OBJECTIVE Knowledge of protein subcellular localization is vitally important for both basic research and drug development. Facing the avalanche of protein sequences emerging in the post-genomic age, it is urgent to develop computational tools for timely and effectively identifying their subcellular localization based on the sequence information alone. Recently, a predictor called "pLoc-mVirus" was developed for identifying the subcellular localization of virus proteins. Its performance is overwhelmingly better than that of the other predictors for the same purpose, particularly in dealing with multi-label systems in which some proteins, known as "multiplex proteins", may simultaneously occur in, or move between, two or more subcellular location sites. Despite the fact that it is indeed a very powerful predictor, more efforts are definitely needed to further improve it. This is because pLoc-mVirus was trained by an extremely skewed dataset in which some subset was over 10 times the size of the other subsets. Accordingly, it cannot avoid the biased consequence caused by such an uneven training dataset. METHODS Using the general PseAAC (Pseudo Amino Acid Composition) approach and the IHTS (Inserting Hypothetical Training Samples) treatment to balance out the training dataset, we have developed a new predictor called "pLoc_bal-mVirus" for predicting the subcellular localization of multi-label virus proteins. RESULTS Cross-validation tests on exactly the same experiment-confirmed dataset have indicated that the proposed new predictor is remarkably superior to pLoc-mVirus, the existing state-of-the-art predictor for the same purpose.
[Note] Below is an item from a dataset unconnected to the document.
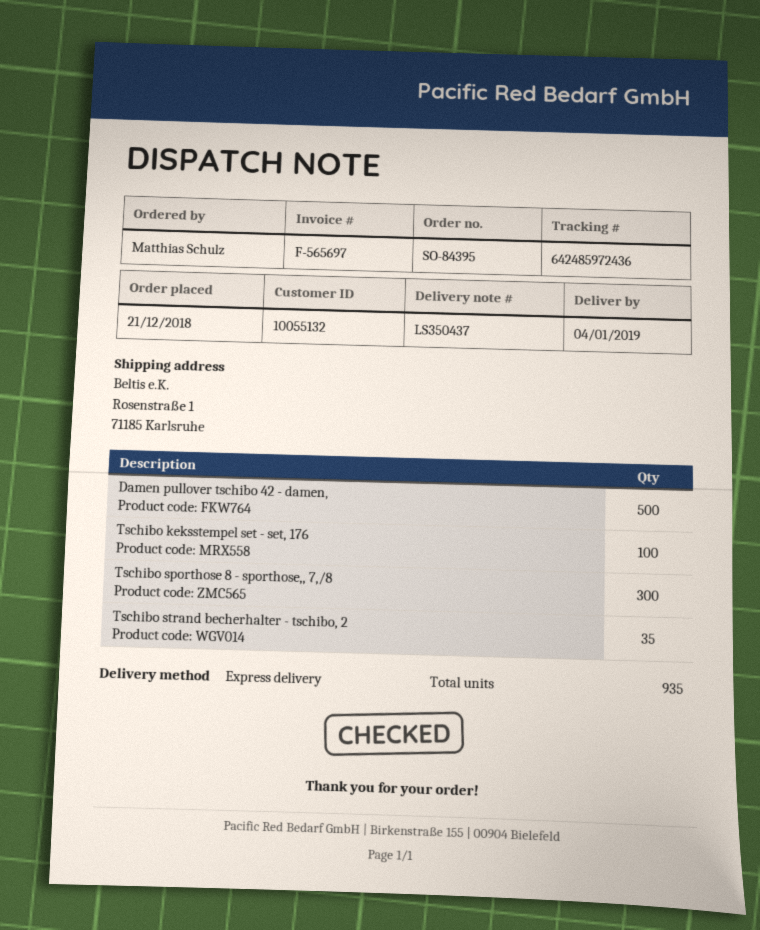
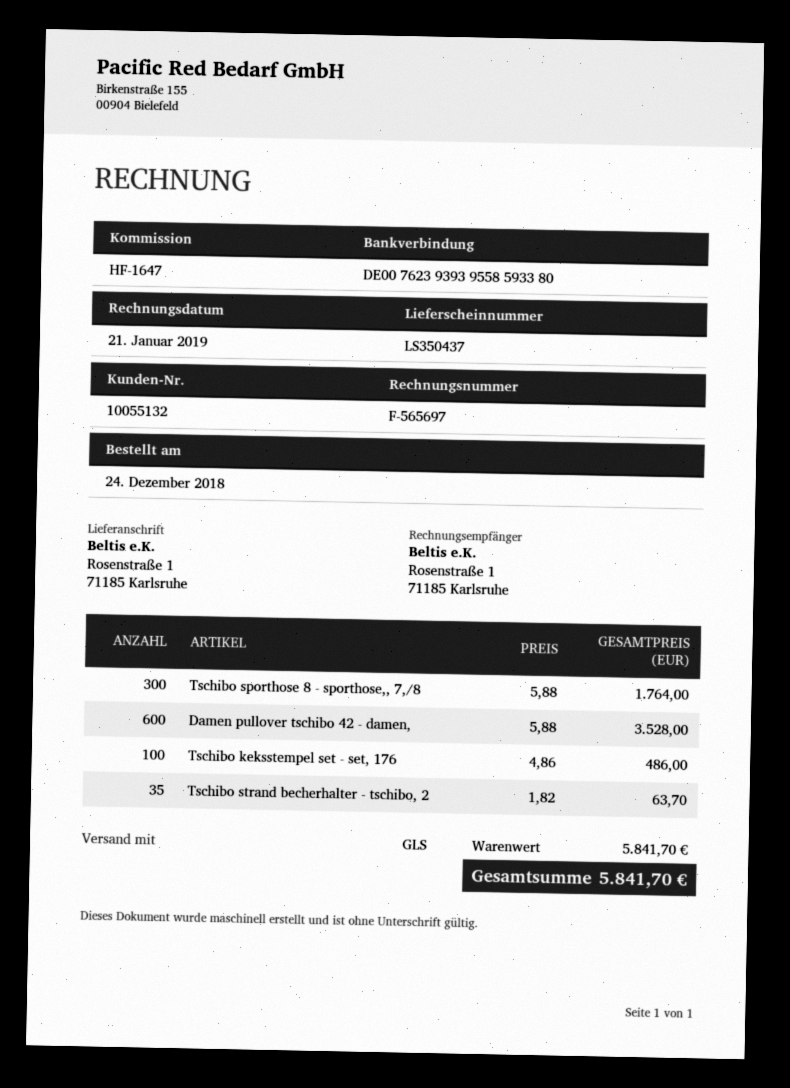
order date: 2018-12-21 -> 2018-12-24
shipping method: express -> GLS
Damen pullover tschibo 42 - damen,: 500 -> 600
CONCLUSION Its user-friendly web-server is available at http://www.jci-bioinfo.cn/pLoc_bal-mVirus/, by which the majority of experimental scientists can easily get their desired results without the need to go through the detailed complicated mathematics. Accordingly, pLoc_bal-mVirus will become a very useful tool for designing multi-target drugs and in-depth understanding the biological process in a cell.
pLoc_bal-mVirus: predict subcellular localization of multi-label virus proteins by PseAAC and IHTS treatment to balance training dataset.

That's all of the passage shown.